Fontes oficiais jordanianas reagiram com veemência. No centro das reclamações está a percepção de que a suspensão visa não apenas pressionar Amã diplomaticamente, mas criar uma dependência instrumentalizável: "Israel quer nos deixar sedentos", afirmou uma voz próxima ao Palácio Hachemita, evocando uma leitura estratégica que vai além do recurso hídrico e toca os alicerces da segurança interna do reino.
De Tel Aviv, a explicação adotada por alguns setores do Executivo alinhado com o primeiro-ministro Netanyahu foi pragmática e dura: não haveria "obrigação" contínua para manter a entrega adicional e o retorno dela estaria condicionado a um reatamento das relações institucionais com Amã — recentemente fragilizadas em razão das críticas jordanianas ao massacre em Gaza. Um funcionário israelense chegou a afirmar que ajudar vizinhos exige, em contrapartida, "relações mais calorosas".
Em paralelo, acende-se a sombra do projeto autodenominado Greater Israel. Relatos apontam para a criação de uma nova diretoria em Israel dedicada a viabilizar cerca de 40 novos assentamentos ao longo do limite com a Jordânia, em especial na estratégica faixa do Vale do Jordão. Tal iniciativa, se confirmada, representaria um movimento decisivo no tabuleiro: fortalecer controle territorial, redesenhar fronteiras de fato e agregar pressões demográficas e de segurança que complicariam qualquer acordo futuro.

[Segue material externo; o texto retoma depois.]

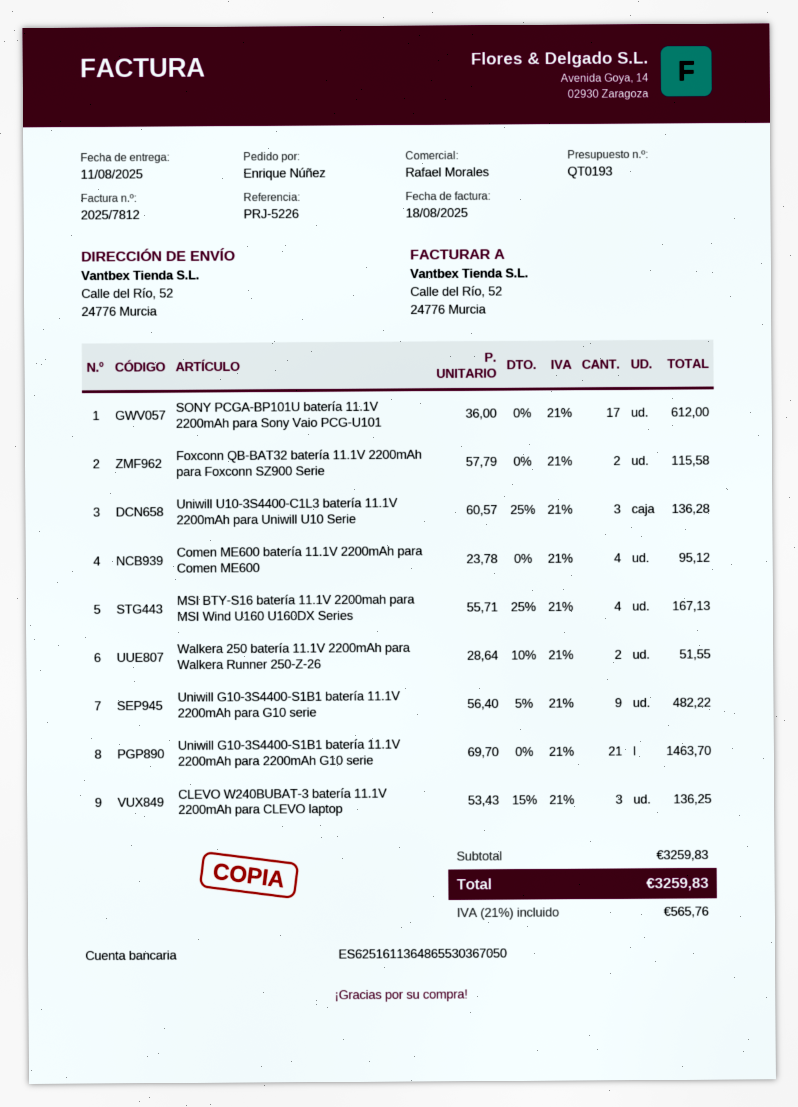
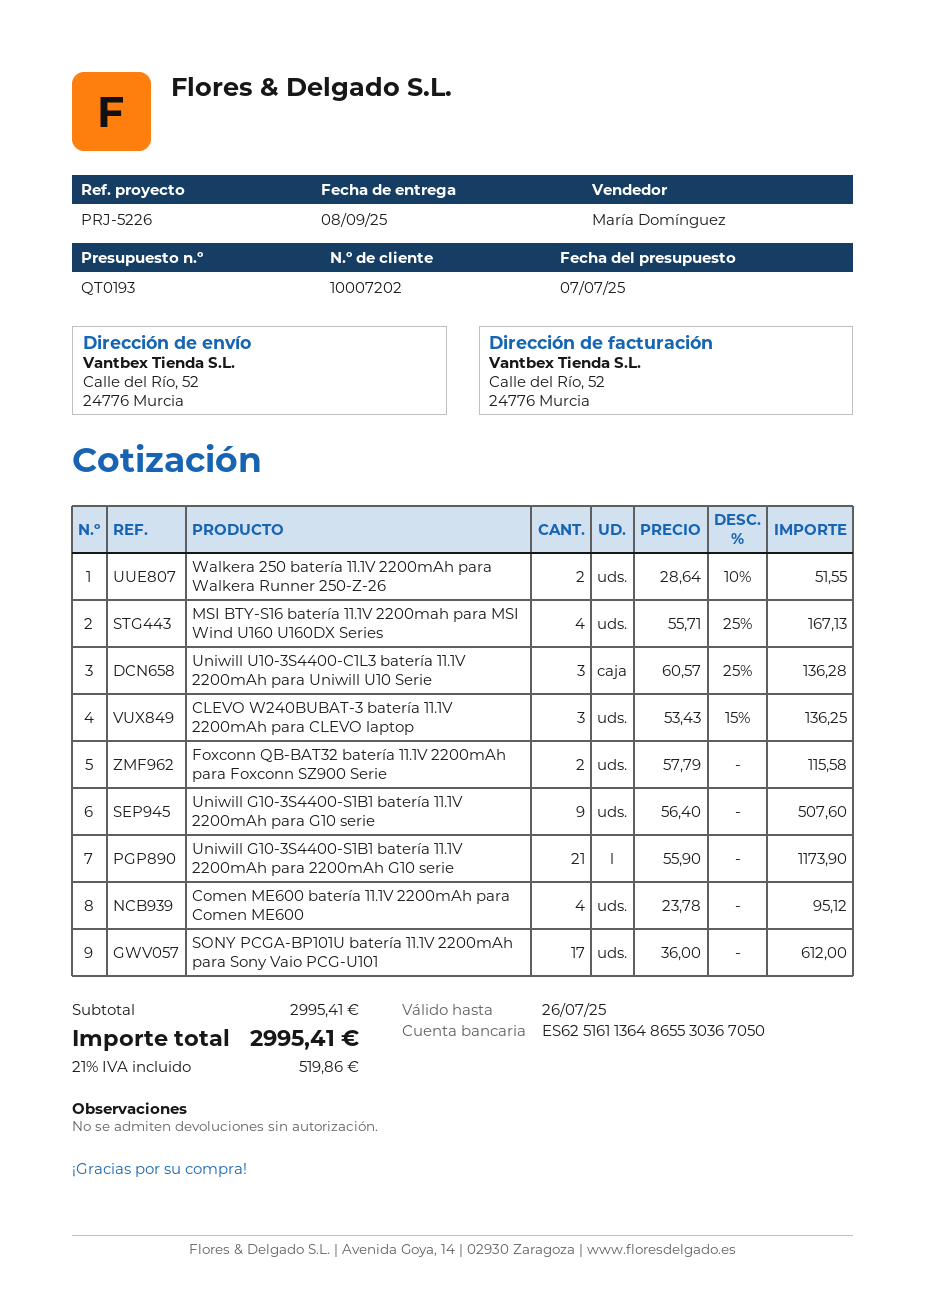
delivery date: 2025-08-11 -> 2025-09-08
sales rep: Rafael Morales -> María Domínguez
Uniwill G10-3S4400-S1B1 batería 11.1V 2200mAh para G10 serie: 9 x 56.40 - 5% = 482.22 -> 9 x 56.40 = 507.60
Uniwill G10-3S4400-S1B1 batería 11.1V 2200mAh para 2200mAh G10 serie: 21 x 69.70 = 1463.70 -> 21 x 55.90 = 1173.90
subtotal: 3259.83 -> 2995.41
tax: 21% = 565.76 -> 21% = 519.86
total: 3259.83 -> 2995.41

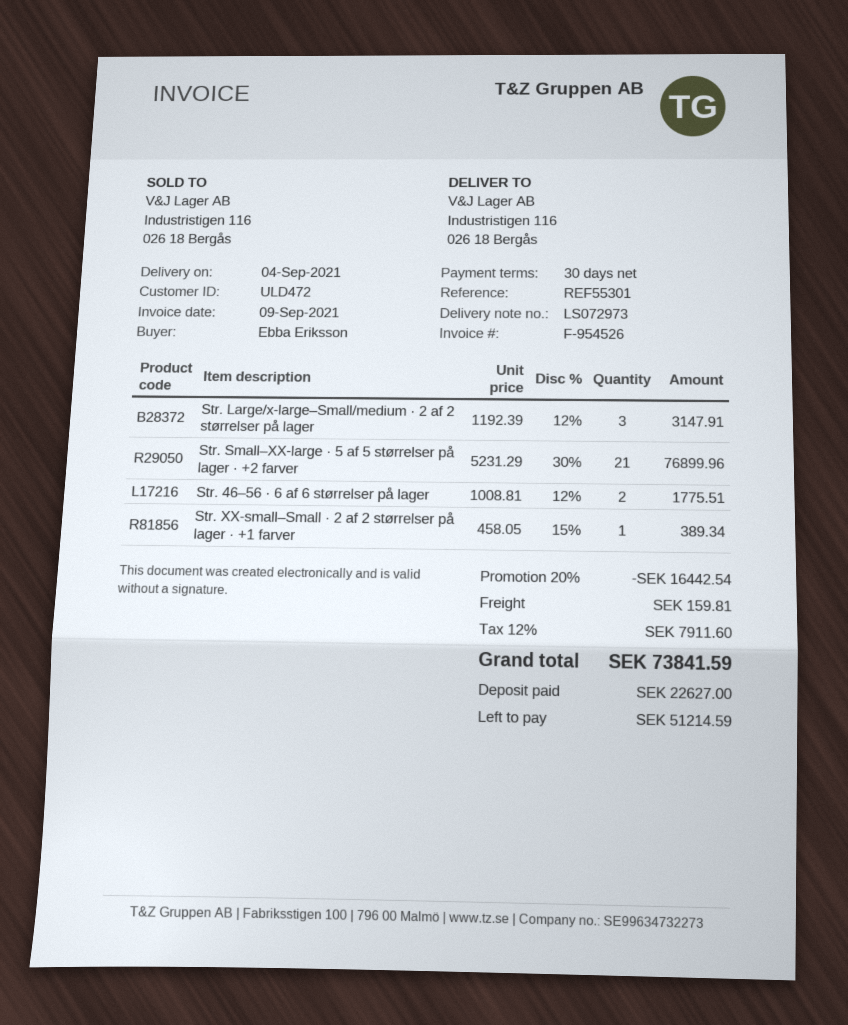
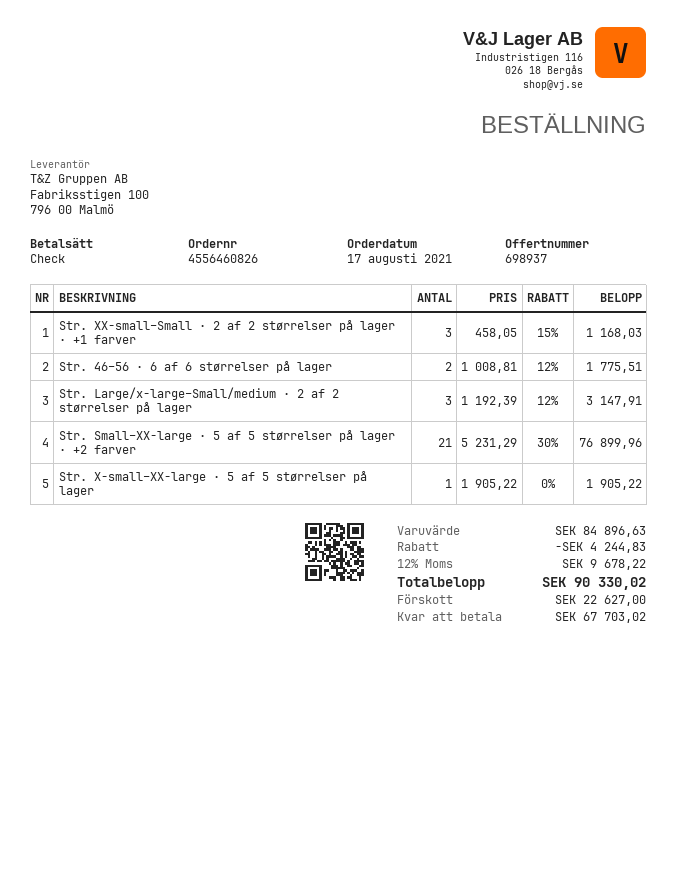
Str. XX-small–Small · 2 af 2 størrelser på lager · +1 farver: 1 x 458.05 - 15% = 389.34 -> 3 x 458.05 - 15% = 1168.03
Str. X-small–XX-large · 5 af 5 størrelser på lager: none -> 1 x 1905.22 = 1905.22
discount: 16442.54 -> 4244.83
shipping: 159.81 -> none
tax: 12% = 7911.60 -> 12% = 9678.22
total: 73841.59 -> 90330.02
balance: 51214.59 -> 67703.02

Diplomacia preventiva está em curso. Os Emirados Árabes Unidos propuseram sediar em Abu Dhabi um encontro trilateral entre Israel e Jordânia, destinado a conter a escalada e abordar não apenas a emergência hídrica, mas um pacote mais amplo de temas bilaterais. Amarrar a água a garantias políticas e a mecanismos de verificação pode ser o caminho para evitar que uma crise de recursos produza um terremoto estratégico.
Do ponto de vista de estabilidade regional, trata-se de um teste de tectônica de poder: a interrupção de um bem essencial como a água não é só uma medida administrativa, é uma peça de pressão política com efeitos multiplicadores. Para Amã, a defesa do acordo de 2021 é também defesa da sua integridade interna e do pacto de paz consagrado em 1994; para Tel Aviv, a manobra revela uma preferência por condicionar bens estratégicos a resultados políticos tangíveis.
Na arquitetura das relações entre os dois Estados, cada movimento deve ser lido como numa partida de xadrez: calculado, com vistas à próxima jogada, mas com risco de expor reis digitais e peões humanos. A diplomacia, por ora, tenta conter o desgaste. Se falhar, as consequências estratégicas reverberarão para além das margens do Jordão.